START The records

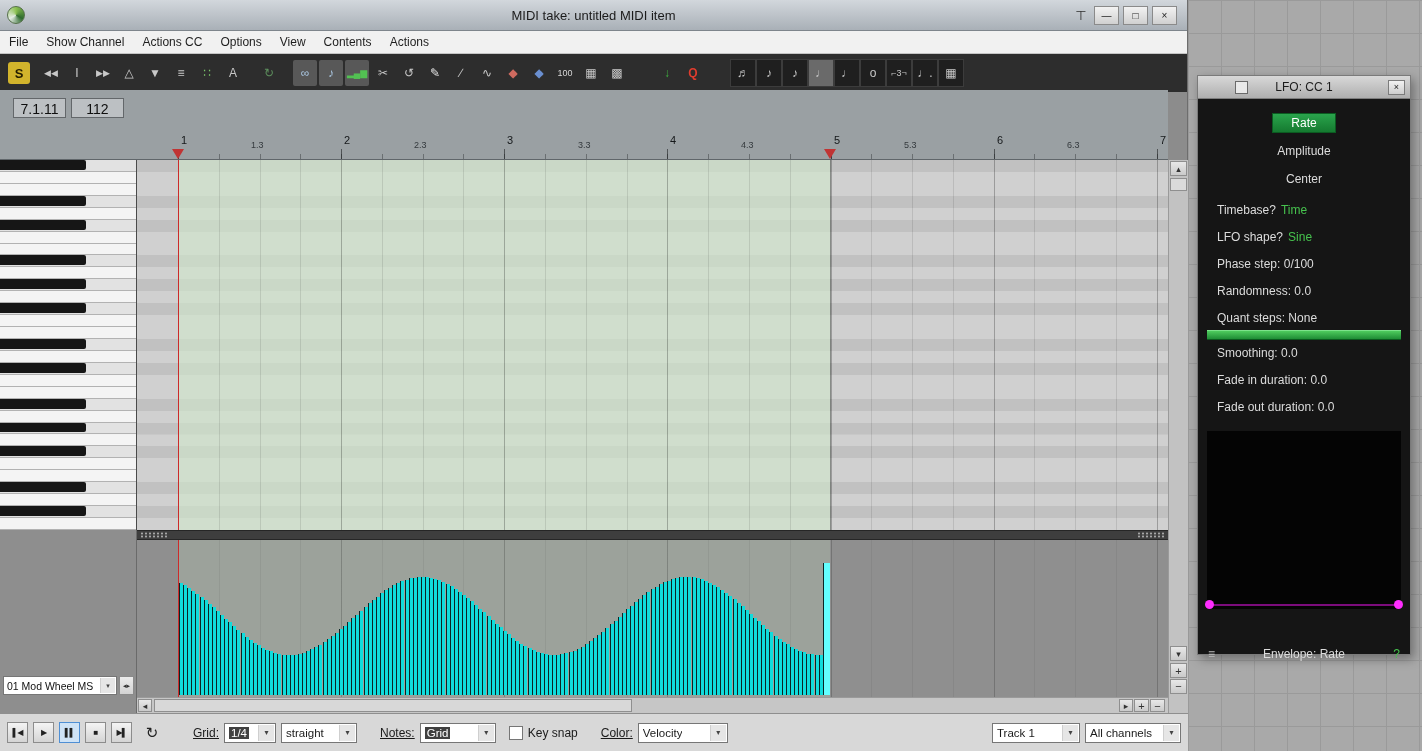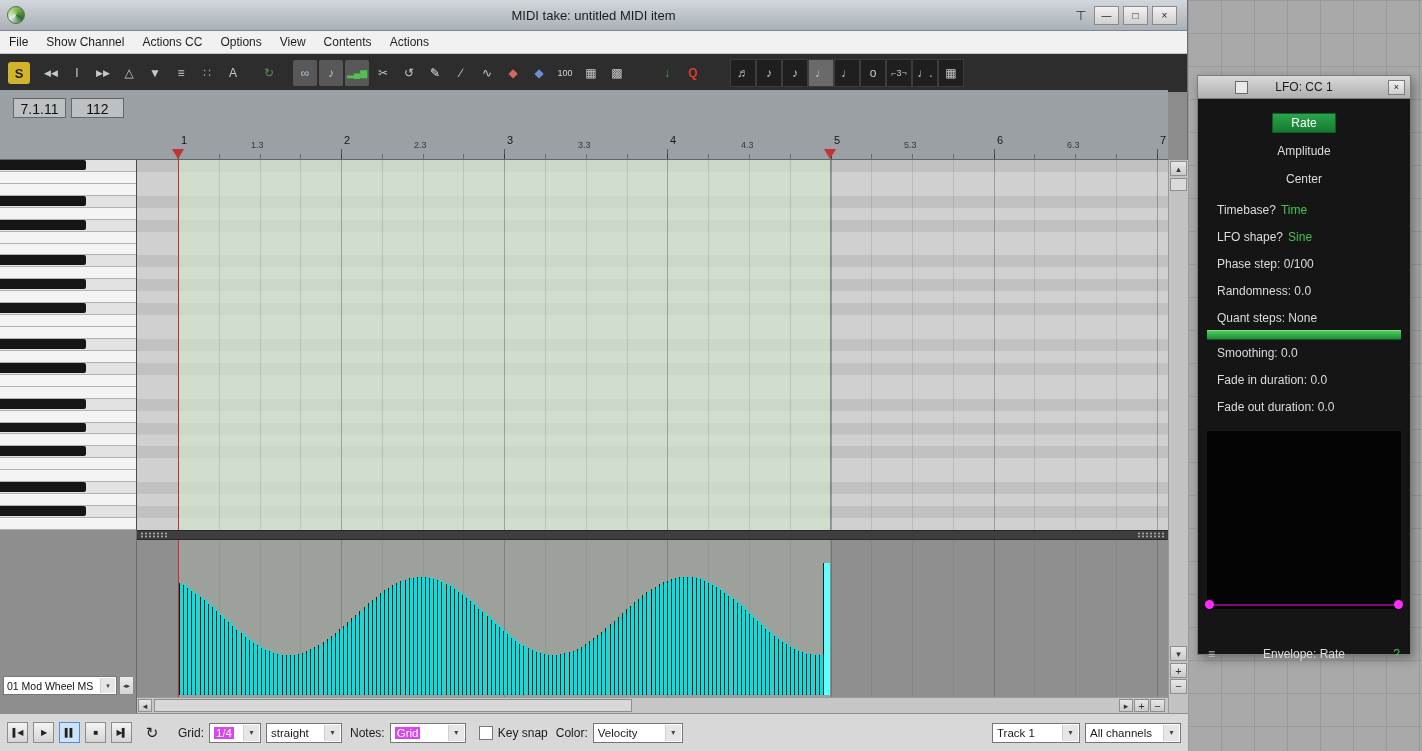--- a/index.html
+++ b/index.html
@@ -92,25 +92,25 @@
   .hs-left{left:1px;width:14px;}
   .hs-thumb{left:17px;width:478px;background:#d8d8d8;}
   .hs-right{right:35px;width:14px;}
   .hs-plus{right:19px;width:15px;font-size:11px;}
   .hs-minus{right:3px;width:15px;font-size:11px;}
 
   .bottombar{position:absolute;left:0;top:713px;width:1188px;height:38px;background:#d8d8d8;border-top:1px solid #8e8e8e;display:flex;align-items:center;padding:0 7px;box-sizing:border-box;font-size:12px;color:#1a1a1a;gap:5px;}
   .tpbtn{width:21px;height:21px;background:linear-gradient(#f4f4f4,#d4d4d4);border:1px solid #8c8c8c;display:flex;align-items:center;justify-content:center;font-size:8px;color:#222;letter-spacing:-1px;box-sizing:border-box;flex:none;}
   .tpbtn.active{background:#cfe3f6;border-color:#4f8fd4;}
   .loopbtn{width:22px;height:22px;display:flex;align-items:center;justify-content:center;font-size:15px;color:#222;margin:0 7px 0 4px;flex:none;}
-  .lbl{margin-left:3px;white-space:nowrap;}
+  .lbl{margin-left:18px;white-space:nowrap;text-decoration:underline;}
   .selbox{height:20px;background:#fff;border:1px solid #767676;display:flex;align-items:center;padding-left:4px;position:relative;font-size:11.5px;box-sizing:border-box;flex:none;}
   .selbox .arr{position:absolute;right:1px;top:1px;bottom:1px;width:15px;background:#e6e6e6;display:flex;align-items:center;justify-content:center;font-size:8px;color:#444;border-left:1px solid #cfcfcf;}
   .selbox .val{margin-right:16px;white-space:nowrap;overflow:hidden;}
-  .val.hl{background:#d946ef;color:#fff;padding:0 2px;}
+  .val.hl{background:#404040;color:#fff;padding:0 2px;}
   .w-grid{width:52px}.w-swing{width:76px}.w-notes{width:76px}.w-color{width:90px}.w-track{width:88px}.w-chan{width:96px}
   .cb{width:12px;height:12px;background:#fff;border:1px solid #767676;margin-left:8px;flex:none;}
   .spacer{flex:1}
 
   
   .lfo{position:absolute;left:1197px;top:75px;width:214px;height:580px;background:#151515;border:1px solid #7a7a7a;box-sizing:border-box;box-shadow:3px 4px 10px rgba(0,0,0,.35);}
   .lfo-title{height:22px;background:linear-gradient(#d8d8d8,#afafaf);display:flex;align-items:center;position:relative;border-bottom:1px solid #7d7d7d;padding-left:32px;}
   .lfo-icon{width:11px;height:11px;margin-left:5px;background:#e9e9e9;border:1px solid #6a6a6a;flex:none;}
   .lfo-title-text{position:absolute;left:0;right:0;text-align:center;font-size:12px;color:#1b1b1b;}
   .lfo-close{margin-left:auto;margin-right:5px;width:17px;height:15px;background:linear-gradient(#f1f1f1,#cecece);border:1px solid #7c7c7c;font-size:9px;line-height:13px;text-align:center;color:#222;z-index:2;box-sizing:border-box;}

END The records

Can you repeat every record above exactly, apart from the pictures?

Completed task:
--- a/index.html
+++ b/index.html
@@ -92,25 +92,25 @@
   .hs-left{left:1px;width:14px;}
   .hs-thumb{left:17px;width:478px;background:#d8d8d8;}
   .hs-right{right:35px;width:14px;}
   .hs-plus{right:19px;width:15px;font-size:11px;}
   .hs-minus{right:3px;width:15px;font-size:11px;}
 
   .bottombar{position:absolute;left:0;top:713px;width:1188px;height:38px;background:#d8d8d8;border-top:1px solid #8e8e8e;display:flex;align-items:center;padding:0 7px;box-sizing:border-box;font-size:12px;color:#1a1a1a;gap:5px;}
   .tpbtn{width:21px;height:21px;background:linear-gradient(#f4f4f4,#d4d4d4);border:1px solid #8c8c8c;display:flex;align-items:center;justify-content:center;font-size:8px;color:#222;letter-spacing:-1px;box-sizing:border-box;flex:none;}
   .tpbtn.active{background:#cfe3f6;border-color:#4f8fd4;}
   .loopbtn{width:22px;height:22px;display:flex;align-items:center;justify-content:center;font-size:15px;color:#222;margin:0 7px 0 4px;flex:none;}
-  .lbl{margin-left:3px;white-space:nowrap;}
+  .lbl{margin-left:18px;white-space:nowrap;text-decoration:underline;}
   .selbox{height:20px;background:#fff;border:1px solid #767676;display:flex;align-items:center;padding-left:4px;position:relative;font-size:11.5px;box-sizing:border-box;flex:none;}
   .selbox .arr{position:absolute;right:1px;top:1px;bottom:1px;width:15px;background:#e6e6e6;display:flex;align-items:center;justify-content:center;font-size:8px;color:#444;border-left:1px solid #cfcfcf;}
   .selbox .val{margin-right:16px;white-space:nowrap;overflow:hidden;}
-  .val.hl{background:#d946ef;color:#fff;padding:0 2px;}
+  .val.hl{background:#404040;color:#fff;padding:0 2px;}
   .w-grid{width:52px}.w-swing{width:76px}.w-notes{width:76px}.w-color{width:90px}.w-track{width:88px}.w-chan{width:96px}
   .cb{width:12px;height:12px;background:#fff;border:1px solid #767676;margin-left:8px;flex:none;}
   .spacer{flex:1}
 
   
   .lfo{position:absolute;left:1197px;top:75px;width:214px;height:580px;background:#151515;border:1px solid #7a7a7a;box-sizing:border-box;box-shadow:3px 4px 10px rgba(0,0,0,.35);}
   .lfo-title{height:22px;background:linear-gradient(#d8d8d8,#afafaf);display:flex;align-items:center;position:relative;border-bottom:1px solid #7d7d7d;padding-left:32px;}
   .lfo-icon{width:11px;height:11px;margin-left:5px;background:#e9e9e9;border:1px solid #6a6a6a;flex:none;}
   .lfo-title-text{position:absolute;left:0;right:0;text-align:center;font-size:12px;color:#1b1b1b;}
   .lfo-close{margin-left:auto;margin-right:5px;width:17px;height:15px;background:linear-gradient(#f1f1f1,#cecece);border:1px solid #7c7c7c;font-size:9px;line-height:13px;text-align:center;color:#222;z-index:2;box-sizing:border-box;}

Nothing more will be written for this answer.